Digital data exchange is ‘foundational’ part of virtual care

Despite the benefits of virtual care, there’s a risk that technology could interrupt communication; however, new tools can restore dialogues and aid patient engagement.


Physicians saw the COVID-19 pandemic as a disruptive influence to traditional care delivery. Like any disruptive event, they’ve experienced a mix of positives and negatives.

The cataclysmic virus upended traditional healthcare delivery, causing clinicians and patients to rely on digital health technology to support virtual encounters. That’s demonstrated the ability of healthcare to adopt new processes and workflows faster than anyone had expected. However, it’s heaped new pressure on providers and patients alike – while technology has enabled change, it’s also disassociated the relationships, connections, and communications that are so critical to keeping patients happy and on the road to recovery.


“The ability to connect one human to another is going to be foundational."


Increased digital connections, all the while needing more personalized interactions, will be the conflicting challenges for healthcare in the years ahead, says Rodrigo Martinez, MD, chief medical officer for PerfectServe, a technology solution provider.

10. Clinical Smartphone AdobeStock_87304555.jpeg

"At least for the moment, we are really seeing that digital data exchange is going to be a part of virtual care," Martinez says. “The ability to connect one human to another is going to be foundational."

While technology more quickly enabled patient access to care during the pandemic, healthcare organizations now face the challenge of ensuring that it doesn’t create virtual walls that stand in the way of communication – for example, lack of timely communication about changes in health conditions, unanswered questions or dropped handoffs in patient care when inquiries are routed within a practice.

Negative affects

These aren’t just missed opportunities – they could negatively impact patient health and can result in poor patient experiences, Martinez contends.


“Fix those friction points and bring interactions across the care continuum and the care team closer together.”


“We’re all well aware of the literature and evidence around the fact that there are challenges across the continuum of care in communications between patients and clinicians,” he says. “All those handoff points introduce an opportunity for error or missed care, or even just a time lag that can lead to either patient dissatisfactio0n or some sort of event or case issue.”

PerfectServe technology aims to “fix those friction points and bring interactions across the care continuum and the care team closer together,” he adds.
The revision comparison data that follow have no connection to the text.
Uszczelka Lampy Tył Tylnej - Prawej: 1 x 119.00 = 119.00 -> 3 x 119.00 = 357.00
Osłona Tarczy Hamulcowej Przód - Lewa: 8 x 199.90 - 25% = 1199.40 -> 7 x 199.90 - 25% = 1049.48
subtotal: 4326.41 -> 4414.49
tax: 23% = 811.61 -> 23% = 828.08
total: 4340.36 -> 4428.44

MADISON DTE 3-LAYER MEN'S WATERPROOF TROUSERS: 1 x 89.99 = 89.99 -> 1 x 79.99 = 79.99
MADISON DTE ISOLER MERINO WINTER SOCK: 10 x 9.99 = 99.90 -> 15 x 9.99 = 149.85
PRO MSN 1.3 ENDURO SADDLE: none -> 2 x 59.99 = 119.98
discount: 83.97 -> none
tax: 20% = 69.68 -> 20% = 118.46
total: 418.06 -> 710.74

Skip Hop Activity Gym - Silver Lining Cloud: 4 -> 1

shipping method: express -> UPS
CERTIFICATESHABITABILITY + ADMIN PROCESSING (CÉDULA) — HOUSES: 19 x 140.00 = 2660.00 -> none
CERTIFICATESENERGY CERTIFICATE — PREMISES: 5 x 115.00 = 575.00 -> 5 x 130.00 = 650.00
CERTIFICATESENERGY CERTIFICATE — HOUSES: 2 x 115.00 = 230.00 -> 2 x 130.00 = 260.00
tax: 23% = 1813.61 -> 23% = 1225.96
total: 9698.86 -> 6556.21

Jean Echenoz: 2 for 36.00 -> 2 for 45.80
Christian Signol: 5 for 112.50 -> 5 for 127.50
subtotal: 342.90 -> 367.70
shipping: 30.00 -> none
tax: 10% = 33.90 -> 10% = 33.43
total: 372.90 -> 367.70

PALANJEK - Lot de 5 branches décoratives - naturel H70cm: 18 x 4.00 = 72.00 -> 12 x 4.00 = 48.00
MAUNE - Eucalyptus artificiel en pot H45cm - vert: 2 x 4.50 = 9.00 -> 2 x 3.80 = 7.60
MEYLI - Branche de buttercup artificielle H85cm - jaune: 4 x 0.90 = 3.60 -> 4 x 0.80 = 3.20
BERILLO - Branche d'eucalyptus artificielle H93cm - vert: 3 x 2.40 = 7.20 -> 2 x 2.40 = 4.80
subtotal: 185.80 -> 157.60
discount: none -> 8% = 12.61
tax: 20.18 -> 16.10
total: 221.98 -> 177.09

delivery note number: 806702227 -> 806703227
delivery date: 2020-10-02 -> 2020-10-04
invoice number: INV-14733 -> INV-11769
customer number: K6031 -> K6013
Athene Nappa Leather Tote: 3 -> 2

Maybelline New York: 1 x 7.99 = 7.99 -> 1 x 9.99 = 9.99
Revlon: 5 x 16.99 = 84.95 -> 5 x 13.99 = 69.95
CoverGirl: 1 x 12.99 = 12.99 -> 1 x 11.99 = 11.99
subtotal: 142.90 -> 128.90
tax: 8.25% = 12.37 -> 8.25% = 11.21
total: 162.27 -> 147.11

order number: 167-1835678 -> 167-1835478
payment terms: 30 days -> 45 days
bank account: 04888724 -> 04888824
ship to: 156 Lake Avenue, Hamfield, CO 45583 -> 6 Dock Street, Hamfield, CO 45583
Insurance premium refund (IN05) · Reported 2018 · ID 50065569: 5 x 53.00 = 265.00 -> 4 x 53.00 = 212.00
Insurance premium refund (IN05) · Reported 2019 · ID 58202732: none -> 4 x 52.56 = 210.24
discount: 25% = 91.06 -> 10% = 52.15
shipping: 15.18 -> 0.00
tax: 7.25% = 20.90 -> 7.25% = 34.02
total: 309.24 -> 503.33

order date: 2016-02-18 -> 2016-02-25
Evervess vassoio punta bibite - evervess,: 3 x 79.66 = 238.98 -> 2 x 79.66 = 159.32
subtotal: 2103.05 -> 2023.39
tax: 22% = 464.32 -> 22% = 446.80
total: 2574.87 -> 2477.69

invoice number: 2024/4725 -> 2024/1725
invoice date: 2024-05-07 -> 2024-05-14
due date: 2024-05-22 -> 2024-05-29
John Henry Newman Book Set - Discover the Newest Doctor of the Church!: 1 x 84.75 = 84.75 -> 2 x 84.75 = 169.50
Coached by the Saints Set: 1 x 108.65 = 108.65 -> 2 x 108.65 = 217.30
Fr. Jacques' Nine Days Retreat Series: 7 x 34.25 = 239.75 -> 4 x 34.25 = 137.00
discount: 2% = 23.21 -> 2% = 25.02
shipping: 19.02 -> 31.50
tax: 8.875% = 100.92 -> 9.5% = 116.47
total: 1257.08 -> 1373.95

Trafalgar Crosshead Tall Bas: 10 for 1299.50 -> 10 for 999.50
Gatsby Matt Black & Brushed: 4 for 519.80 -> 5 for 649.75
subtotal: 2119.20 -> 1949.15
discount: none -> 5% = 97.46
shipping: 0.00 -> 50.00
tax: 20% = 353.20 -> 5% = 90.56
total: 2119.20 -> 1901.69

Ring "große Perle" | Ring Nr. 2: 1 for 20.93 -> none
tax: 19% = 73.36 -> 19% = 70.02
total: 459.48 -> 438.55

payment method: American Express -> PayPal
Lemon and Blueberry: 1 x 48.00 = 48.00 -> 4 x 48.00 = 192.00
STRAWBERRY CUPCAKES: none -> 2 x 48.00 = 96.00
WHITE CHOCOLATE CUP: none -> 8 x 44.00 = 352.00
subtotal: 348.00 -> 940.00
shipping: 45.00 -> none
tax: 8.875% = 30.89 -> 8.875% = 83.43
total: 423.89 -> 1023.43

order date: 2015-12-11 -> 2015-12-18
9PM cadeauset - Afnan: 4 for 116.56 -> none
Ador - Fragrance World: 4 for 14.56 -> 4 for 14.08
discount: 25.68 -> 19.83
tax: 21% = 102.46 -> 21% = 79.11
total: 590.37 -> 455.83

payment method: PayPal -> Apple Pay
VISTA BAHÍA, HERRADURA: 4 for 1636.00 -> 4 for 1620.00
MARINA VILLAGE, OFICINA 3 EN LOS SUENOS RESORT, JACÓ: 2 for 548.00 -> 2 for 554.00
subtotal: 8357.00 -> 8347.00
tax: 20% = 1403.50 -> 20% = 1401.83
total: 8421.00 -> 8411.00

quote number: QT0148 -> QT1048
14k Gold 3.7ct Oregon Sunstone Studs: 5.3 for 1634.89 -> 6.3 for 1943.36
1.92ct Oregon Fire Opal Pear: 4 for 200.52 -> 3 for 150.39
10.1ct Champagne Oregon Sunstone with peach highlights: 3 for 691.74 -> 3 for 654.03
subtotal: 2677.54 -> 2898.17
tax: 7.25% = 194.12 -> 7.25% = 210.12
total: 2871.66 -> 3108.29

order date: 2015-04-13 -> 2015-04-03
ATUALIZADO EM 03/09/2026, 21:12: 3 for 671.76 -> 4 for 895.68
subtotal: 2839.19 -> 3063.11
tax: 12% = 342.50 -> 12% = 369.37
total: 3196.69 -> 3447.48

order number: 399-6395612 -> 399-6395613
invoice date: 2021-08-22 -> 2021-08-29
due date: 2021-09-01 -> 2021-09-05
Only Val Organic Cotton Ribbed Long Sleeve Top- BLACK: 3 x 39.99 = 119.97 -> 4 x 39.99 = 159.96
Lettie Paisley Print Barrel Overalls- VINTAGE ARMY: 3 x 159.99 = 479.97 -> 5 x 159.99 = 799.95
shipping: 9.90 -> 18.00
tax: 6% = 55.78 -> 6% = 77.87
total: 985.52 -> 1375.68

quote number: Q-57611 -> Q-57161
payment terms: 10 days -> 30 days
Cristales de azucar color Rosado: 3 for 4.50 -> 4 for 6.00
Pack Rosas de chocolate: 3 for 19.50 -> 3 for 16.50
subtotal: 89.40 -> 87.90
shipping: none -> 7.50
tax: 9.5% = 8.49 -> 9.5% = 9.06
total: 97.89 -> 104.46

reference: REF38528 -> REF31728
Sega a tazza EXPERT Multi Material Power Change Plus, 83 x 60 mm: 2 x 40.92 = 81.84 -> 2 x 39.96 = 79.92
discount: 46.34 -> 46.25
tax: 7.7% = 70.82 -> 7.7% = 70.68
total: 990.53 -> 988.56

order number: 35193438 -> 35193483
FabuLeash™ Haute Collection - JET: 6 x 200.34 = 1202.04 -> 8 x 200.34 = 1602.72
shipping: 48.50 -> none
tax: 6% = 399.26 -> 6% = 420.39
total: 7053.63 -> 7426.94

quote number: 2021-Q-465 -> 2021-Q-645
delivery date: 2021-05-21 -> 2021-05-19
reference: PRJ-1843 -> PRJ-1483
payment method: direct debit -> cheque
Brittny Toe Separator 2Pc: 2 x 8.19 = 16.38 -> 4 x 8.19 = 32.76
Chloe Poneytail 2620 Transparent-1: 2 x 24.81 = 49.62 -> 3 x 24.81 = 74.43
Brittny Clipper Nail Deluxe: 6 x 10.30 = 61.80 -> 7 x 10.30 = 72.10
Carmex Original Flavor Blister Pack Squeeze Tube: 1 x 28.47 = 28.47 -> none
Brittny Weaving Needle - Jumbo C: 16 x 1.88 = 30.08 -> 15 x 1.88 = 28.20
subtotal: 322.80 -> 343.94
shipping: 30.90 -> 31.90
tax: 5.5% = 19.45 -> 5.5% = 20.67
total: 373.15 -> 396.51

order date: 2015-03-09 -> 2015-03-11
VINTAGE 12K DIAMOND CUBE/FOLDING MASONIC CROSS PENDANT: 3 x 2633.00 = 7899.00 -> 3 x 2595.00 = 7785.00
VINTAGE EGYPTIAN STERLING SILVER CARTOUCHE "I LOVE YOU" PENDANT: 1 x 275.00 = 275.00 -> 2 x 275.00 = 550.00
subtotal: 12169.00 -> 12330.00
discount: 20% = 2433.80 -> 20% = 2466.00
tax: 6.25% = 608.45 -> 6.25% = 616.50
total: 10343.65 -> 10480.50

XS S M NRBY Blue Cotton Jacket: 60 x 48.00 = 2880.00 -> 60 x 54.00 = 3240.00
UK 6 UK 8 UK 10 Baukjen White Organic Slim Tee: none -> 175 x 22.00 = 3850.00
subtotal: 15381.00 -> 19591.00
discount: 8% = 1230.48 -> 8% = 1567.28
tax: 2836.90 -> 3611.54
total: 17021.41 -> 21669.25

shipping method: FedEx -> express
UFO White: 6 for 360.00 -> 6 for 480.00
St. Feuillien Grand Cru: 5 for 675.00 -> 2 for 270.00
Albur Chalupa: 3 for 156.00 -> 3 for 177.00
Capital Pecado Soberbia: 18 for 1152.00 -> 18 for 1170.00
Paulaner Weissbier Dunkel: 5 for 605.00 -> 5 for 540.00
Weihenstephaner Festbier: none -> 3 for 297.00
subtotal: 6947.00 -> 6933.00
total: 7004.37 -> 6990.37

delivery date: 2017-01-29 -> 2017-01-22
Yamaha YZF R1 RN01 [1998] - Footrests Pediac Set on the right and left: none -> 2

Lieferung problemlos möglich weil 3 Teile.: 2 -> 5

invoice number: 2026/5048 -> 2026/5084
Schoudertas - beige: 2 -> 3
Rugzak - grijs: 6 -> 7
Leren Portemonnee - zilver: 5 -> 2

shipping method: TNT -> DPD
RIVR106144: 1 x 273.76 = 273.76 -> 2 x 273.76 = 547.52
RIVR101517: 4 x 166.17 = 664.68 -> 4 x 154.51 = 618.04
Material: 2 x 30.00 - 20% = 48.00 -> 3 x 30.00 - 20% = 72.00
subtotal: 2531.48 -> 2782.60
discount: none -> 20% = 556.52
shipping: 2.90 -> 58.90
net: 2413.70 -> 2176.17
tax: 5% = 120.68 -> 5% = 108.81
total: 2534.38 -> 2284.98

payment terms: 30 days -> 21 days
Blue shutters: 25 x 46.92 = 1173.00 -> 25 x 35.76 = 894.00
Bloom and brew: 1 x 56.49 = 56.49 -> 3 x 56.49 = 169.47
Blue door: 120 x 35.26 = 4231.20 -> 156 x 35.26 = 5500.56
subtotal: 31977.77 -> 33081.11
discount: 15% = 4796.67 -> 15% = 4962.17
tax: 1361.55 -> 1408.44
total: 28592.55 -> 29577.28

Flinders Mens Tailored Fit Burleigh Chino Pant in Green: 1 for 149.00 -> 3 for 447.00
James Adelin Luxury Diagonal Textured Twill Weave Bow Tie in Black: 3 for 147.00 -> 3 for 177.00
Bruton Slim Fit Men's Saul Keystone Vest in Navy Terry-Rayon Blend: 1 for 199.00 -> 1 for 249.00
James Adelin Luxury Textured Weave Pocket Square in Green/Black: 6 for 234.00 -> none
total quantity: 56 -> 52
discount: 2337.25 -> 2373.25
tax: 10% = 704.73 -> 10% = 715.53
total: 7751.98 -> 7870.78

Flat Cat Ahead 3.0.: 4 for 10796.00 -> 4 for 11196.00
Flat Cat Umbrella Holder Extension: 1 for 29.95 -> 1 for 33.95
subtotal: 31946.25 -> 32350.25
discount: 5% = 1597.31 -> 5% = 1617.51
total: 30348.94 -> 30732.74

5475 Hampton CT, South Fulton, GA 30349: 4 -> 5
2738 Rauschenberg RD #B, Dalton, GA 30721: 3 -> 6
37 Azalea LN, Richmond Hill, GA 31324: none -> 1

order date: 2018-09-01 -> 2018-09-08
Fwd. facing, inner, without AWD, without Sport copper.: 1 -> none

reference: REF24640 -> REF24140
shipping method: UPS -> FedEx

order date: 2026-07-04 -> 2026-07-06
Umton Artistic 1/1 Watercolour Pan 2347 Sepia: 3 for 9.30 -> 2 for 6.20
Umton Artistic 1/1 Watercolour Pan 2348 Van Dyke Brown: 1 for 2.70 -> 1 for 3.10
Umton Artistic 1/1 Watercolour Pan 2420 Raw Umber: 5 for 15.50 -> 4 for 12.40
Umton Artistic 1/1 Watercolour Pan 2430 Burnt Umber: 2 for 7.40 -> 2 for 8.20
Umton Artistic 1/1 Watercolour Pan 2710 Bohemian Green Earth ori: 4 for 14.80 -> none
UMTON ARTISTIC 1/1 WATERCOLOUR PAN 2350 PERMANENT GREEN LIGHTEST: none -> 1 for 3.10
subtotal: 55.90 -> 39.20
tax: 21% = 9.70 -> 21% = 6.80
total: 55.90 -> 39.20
It ensures that patient calls or communication are quickly routed to the appropriate clinician, for example, particularly after hours or on weekends, when a patient’s primary care physician may not be available.

These types of connective technology solutions are important so that “health systems and physician group practices are able to optimize the people that they have or the care that they need to provide,” Martinez says. Healthcare organizations need to ensure that communication solutions “ensure that not a minute of a doctor’s time is wasted and that they have the right people with the right skill sets available to provide the right care to patients."

Improving inquiry routing

PerfectServe solutions work on this through automated call routing that connects a patient or family member with an appropriate care team member; secure messaging; physician shift scheduling; and technology enabling the virtual waiting room with supported bidirectional communication between clinicians and patients.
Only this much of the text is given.